> Provided records
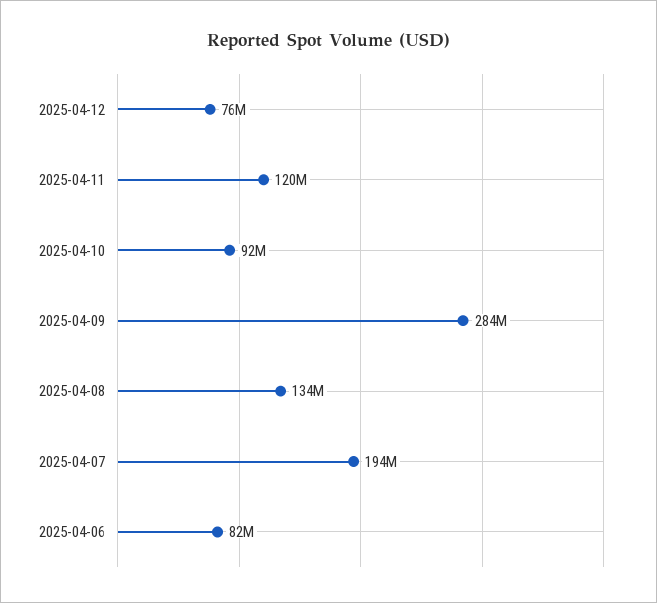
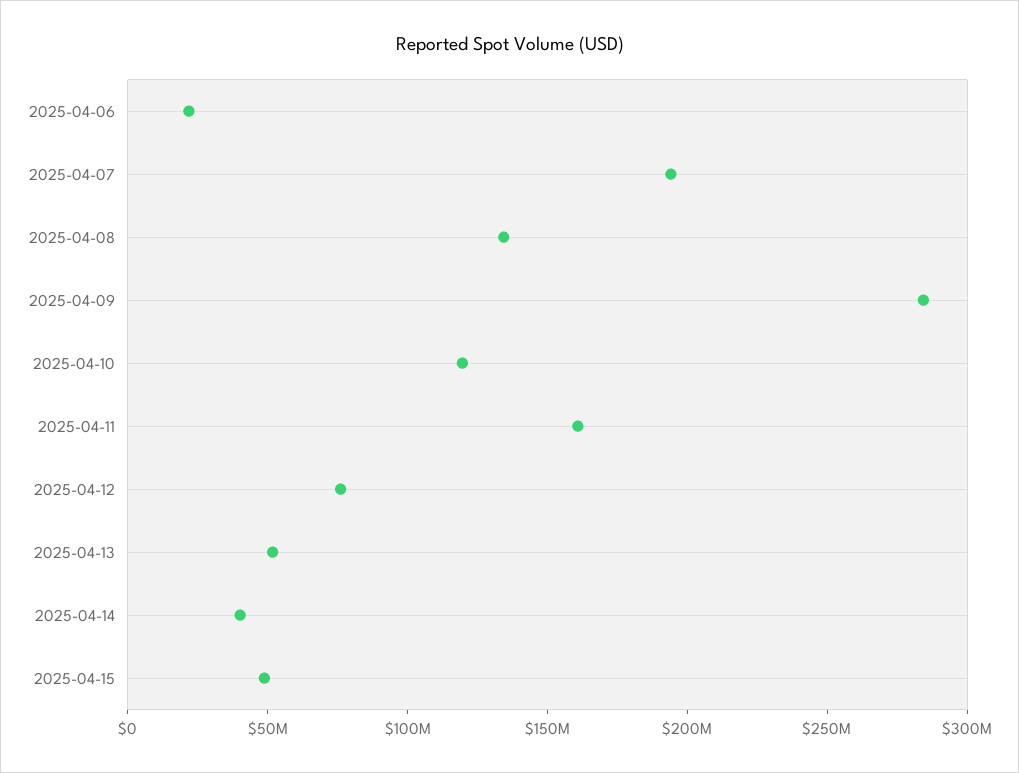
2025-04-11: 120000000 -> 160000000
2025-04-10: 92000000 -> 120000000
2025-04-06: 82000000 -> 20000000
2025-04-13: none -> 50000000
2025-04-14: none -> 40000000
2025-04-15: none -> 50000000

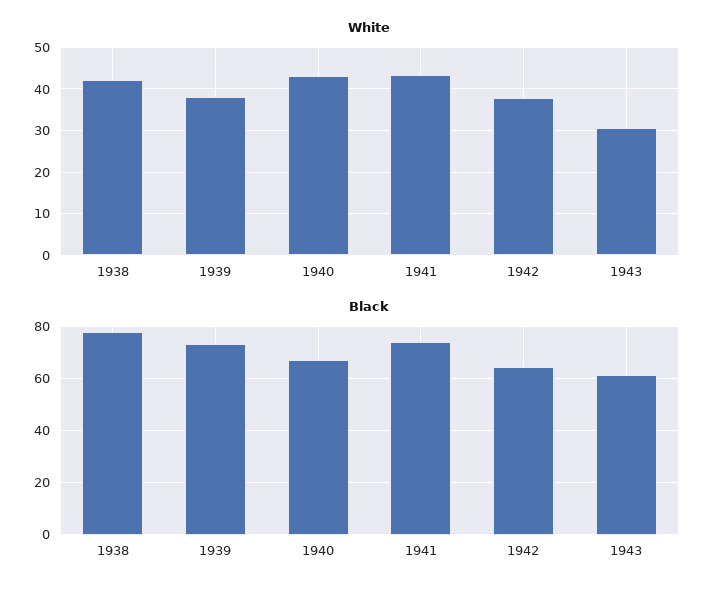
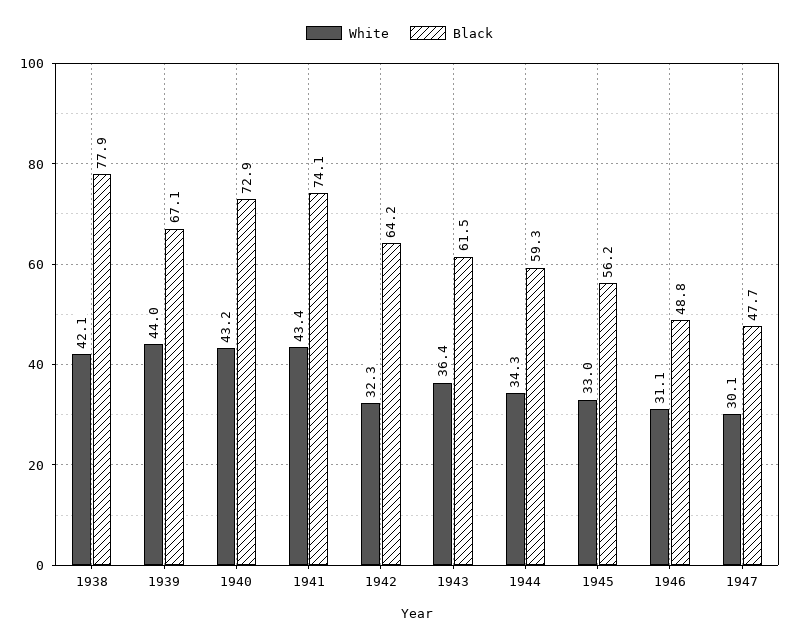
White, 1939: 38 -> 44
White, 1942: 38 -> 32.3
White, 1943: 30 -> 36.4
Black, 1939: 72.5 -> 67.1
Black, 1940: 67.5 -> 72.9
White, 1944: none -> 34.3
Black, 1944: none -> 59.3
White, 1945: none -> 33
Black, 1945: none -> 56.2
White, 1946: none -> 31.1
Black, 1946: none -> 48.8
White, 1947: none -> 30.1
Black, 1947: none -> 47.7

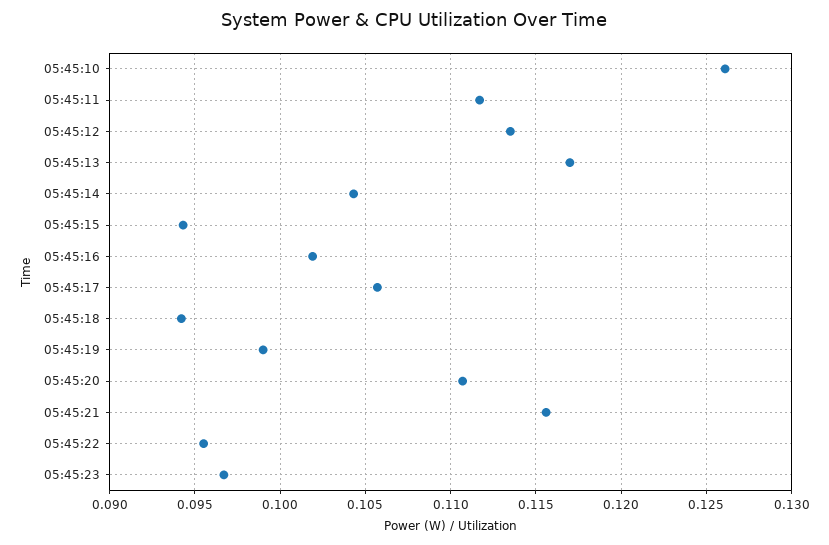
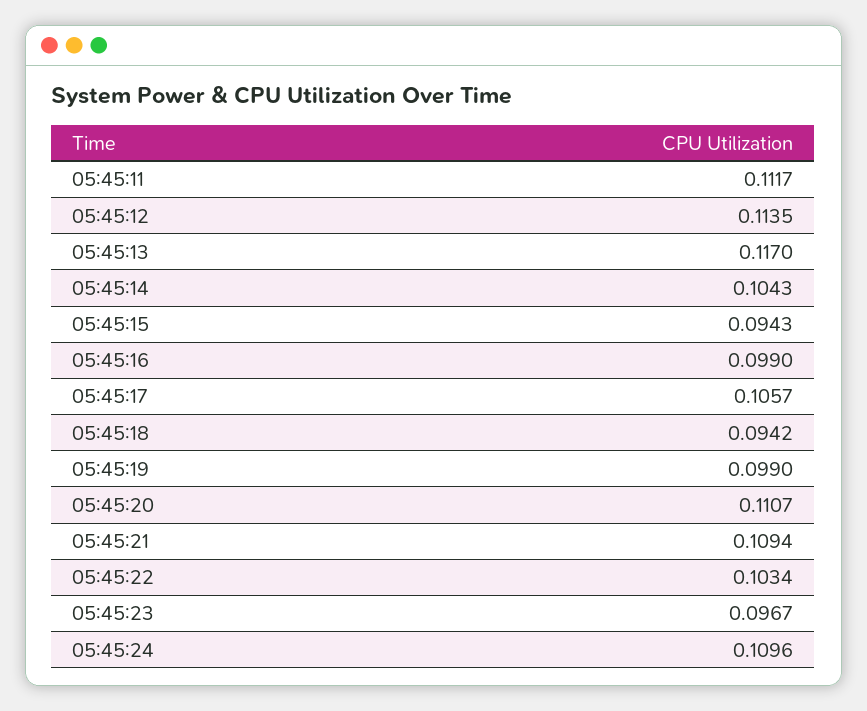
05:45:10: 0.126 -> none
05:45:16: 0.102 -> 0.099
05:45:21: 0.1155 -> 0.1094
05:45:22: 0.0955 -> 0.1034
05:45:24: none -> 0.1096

> Exercise aim
Once the line containing "Black, 1944: none -> 59.3" is found, copy it and each line after it through the end of the entries above exactly; nothing else, and no pictures.

> Written reply
Black, 1944: none -> 59.3
White, 1945: none -> 33
Black, 1945: none -> 56.2
White, 1946: none -> 31.1
Black, 1946: none -> 48.8
White, 1947: none -> 30.1
Black, 1947: none -> 47.7

05:45:10: 0.126 -> none
05:45:16: 0.102 -> 0.099
05:45:21: 0.1155 -> 0.1094
05:45:22: 0.0955 -> 0.1034
05:45:24: none -> 0.1096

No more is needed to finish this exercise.